* [What the task requires]
Return the records exactly, keeping every line as it is.

::::::::::

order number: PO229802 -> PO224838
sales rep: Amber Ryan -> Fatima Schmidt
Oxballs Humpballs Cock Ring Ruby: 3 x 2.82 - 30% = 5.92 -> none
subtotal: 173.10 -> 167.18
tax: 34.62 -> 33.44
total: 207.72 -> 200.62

::::::::::

* [Completed exercise]
order number: PO229802 -> PO224838
sales rep: Amber Ryan -> Fatima Schmidt
Oxballs Humpballs Cock Ring Ruby: 3 x 2.82 - 30% = 5.92 -> none
subtotal: 173.10 -> 167.18
tax: 34.62 -> 33.44
total: 207.72 -> 200.62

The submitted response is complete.